Brief:
Where the records below show the word "Fermée" in a line, please copy that line.

Itemized modification records

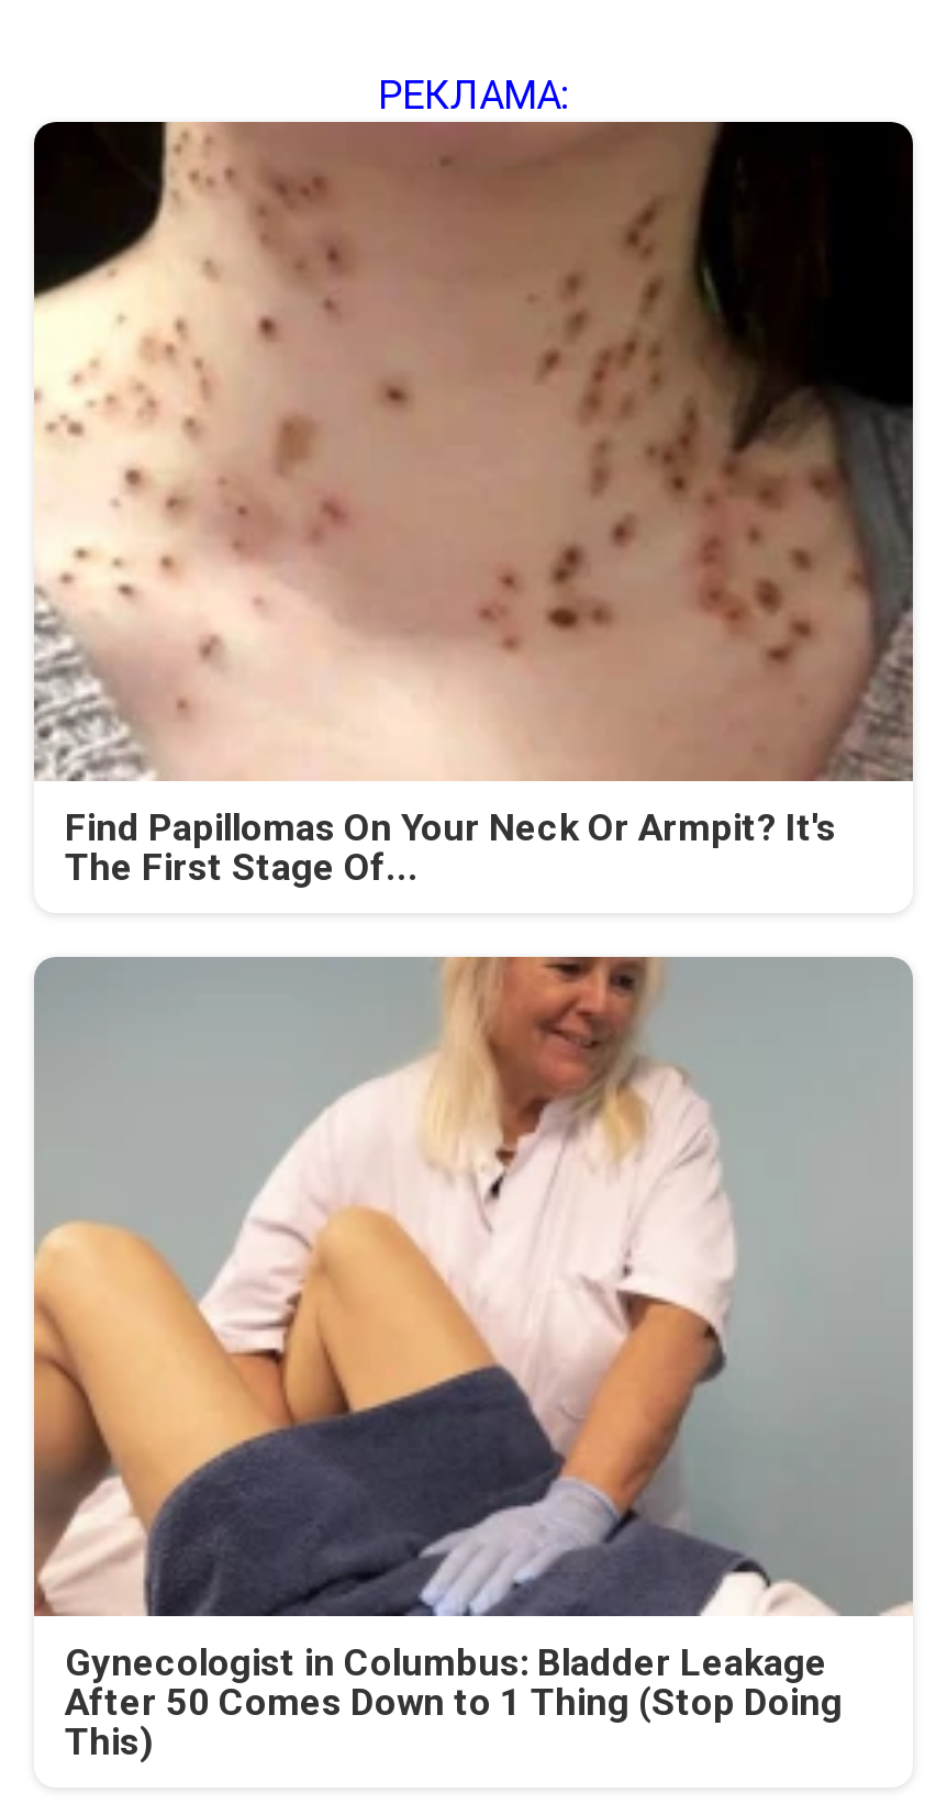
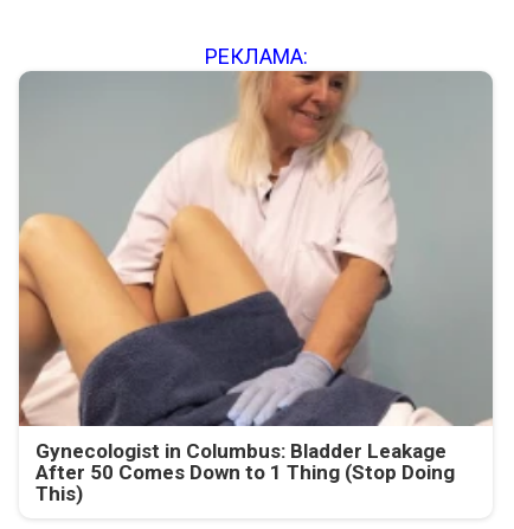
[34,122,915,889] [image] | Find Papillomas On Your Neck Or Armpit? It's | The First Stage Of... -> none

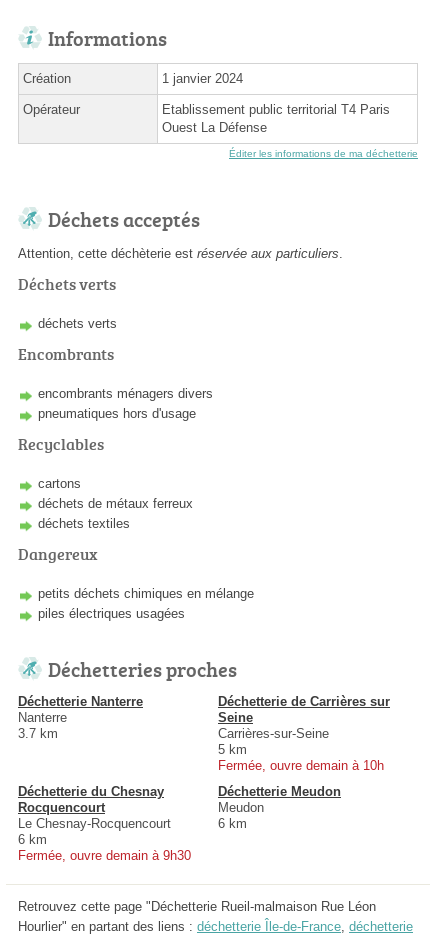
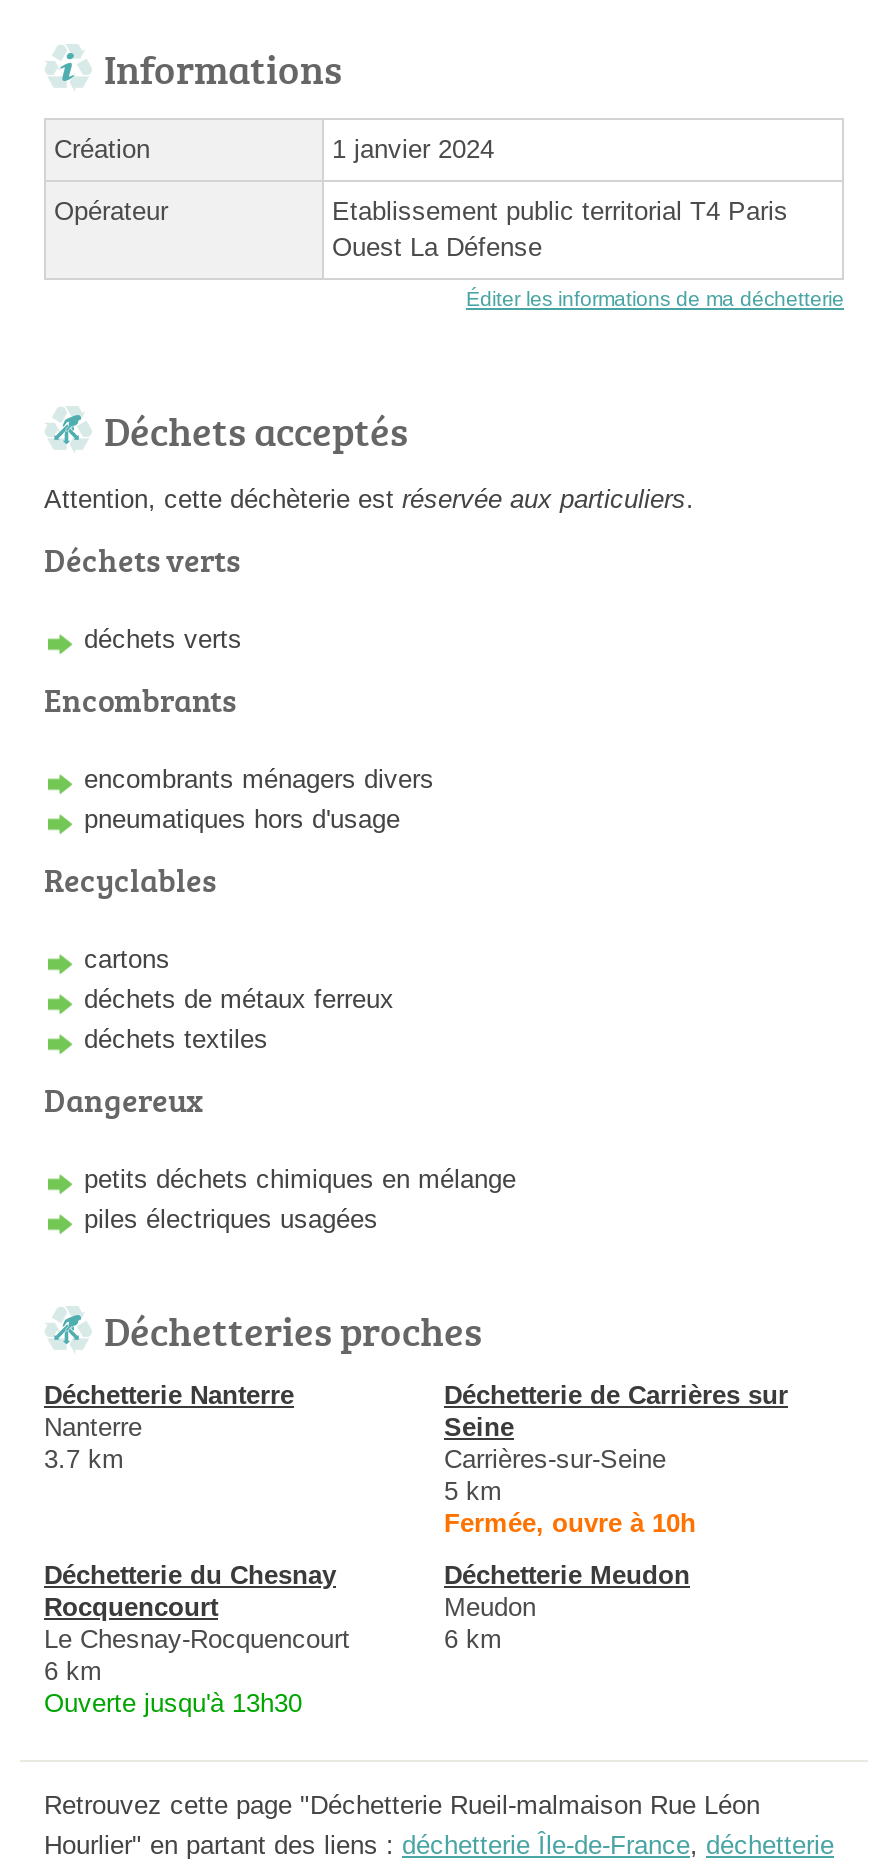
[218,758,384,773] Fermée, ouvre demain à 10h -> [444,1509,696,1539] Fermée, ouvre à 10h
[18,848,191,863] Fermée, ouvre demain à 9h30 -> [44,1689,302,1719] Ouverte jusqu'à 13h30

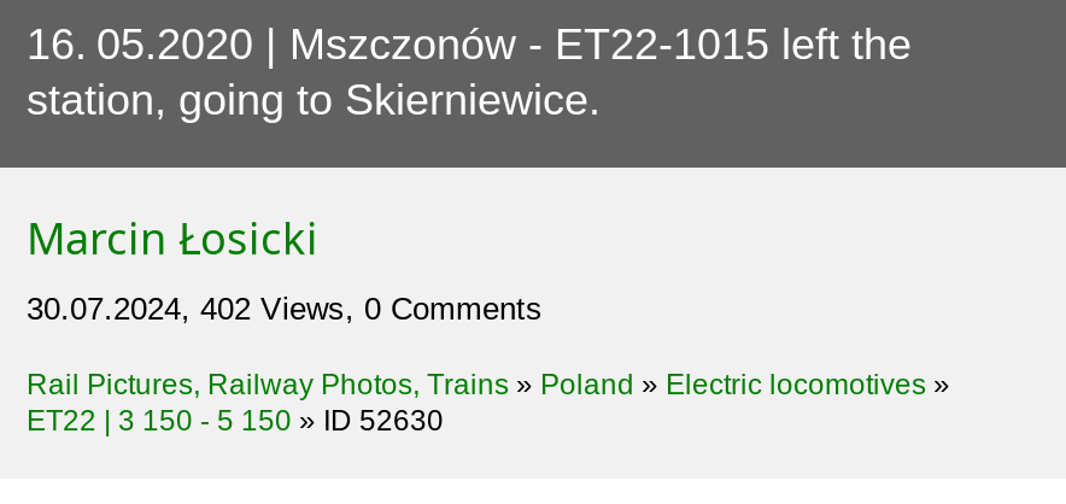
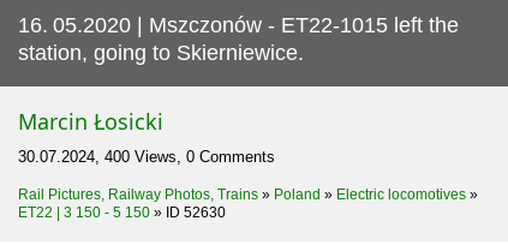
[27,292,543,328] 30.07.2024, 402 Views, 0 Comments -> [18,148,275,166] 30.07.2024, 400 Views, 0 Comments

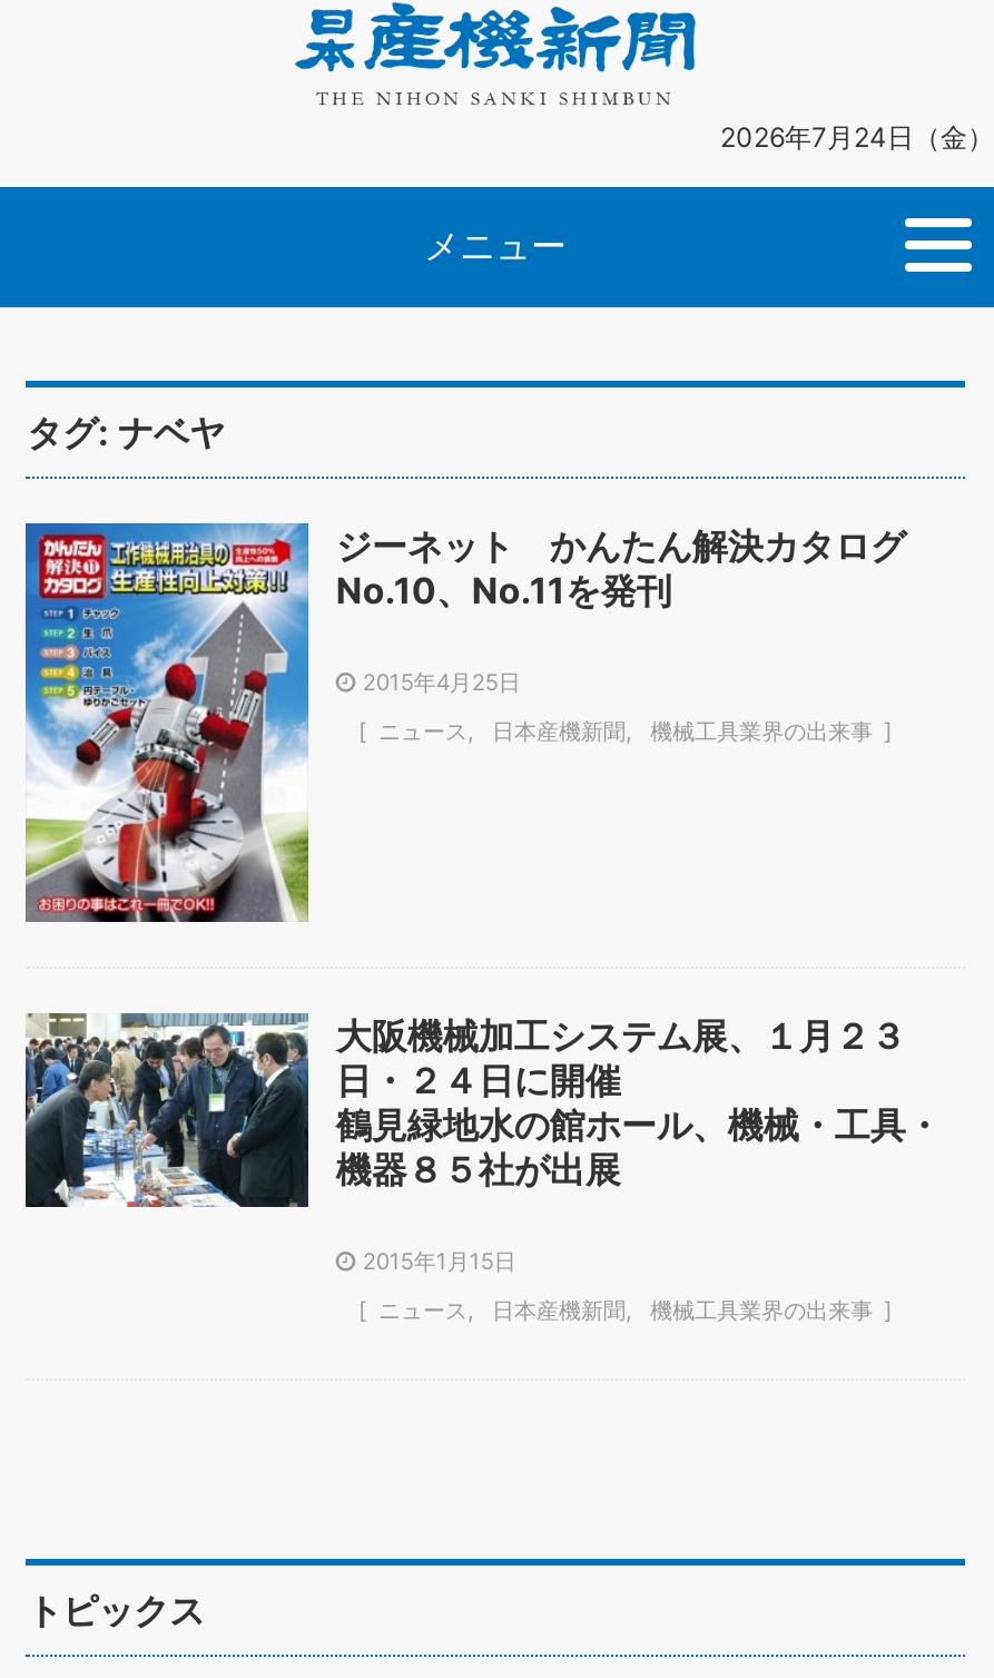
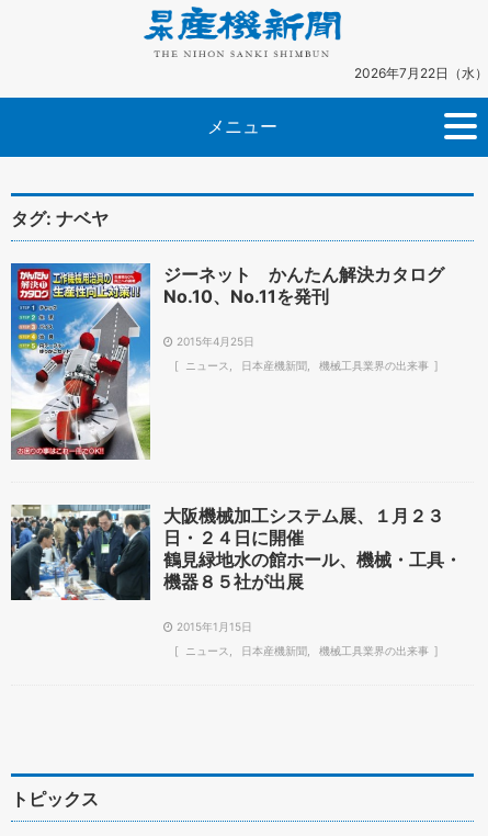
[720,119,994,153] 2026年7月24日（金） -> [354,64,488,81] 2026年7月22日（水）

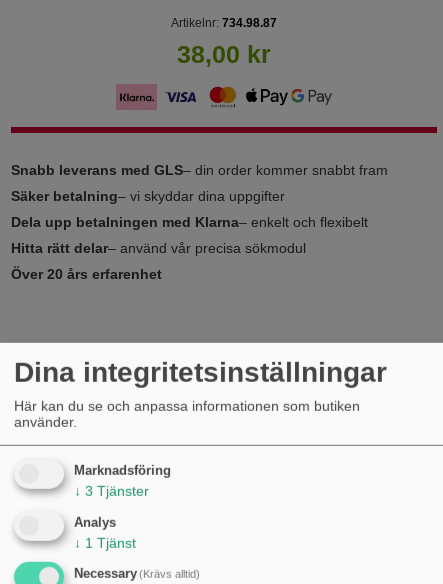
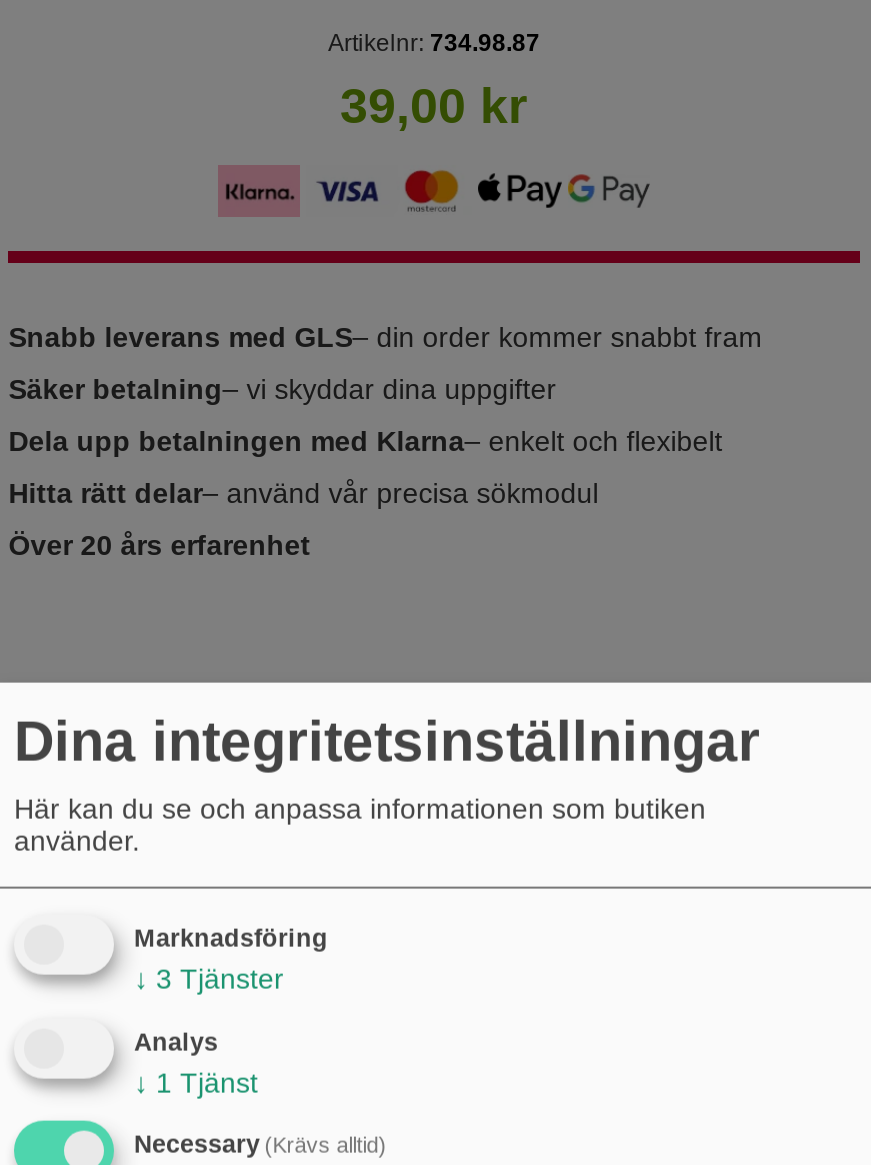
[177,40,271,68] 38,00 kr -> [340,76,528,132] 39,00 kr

Task result:
[218,758,384,773] Fermée, ouvre demain à 10h -> [444,1509,696,1539] Fermée, ouvre à 10h
[18,848,191,863] Fermée, ouvre demain à 9h30 -> [44,1689,302,1719] Ouverte jusqu'à 13h30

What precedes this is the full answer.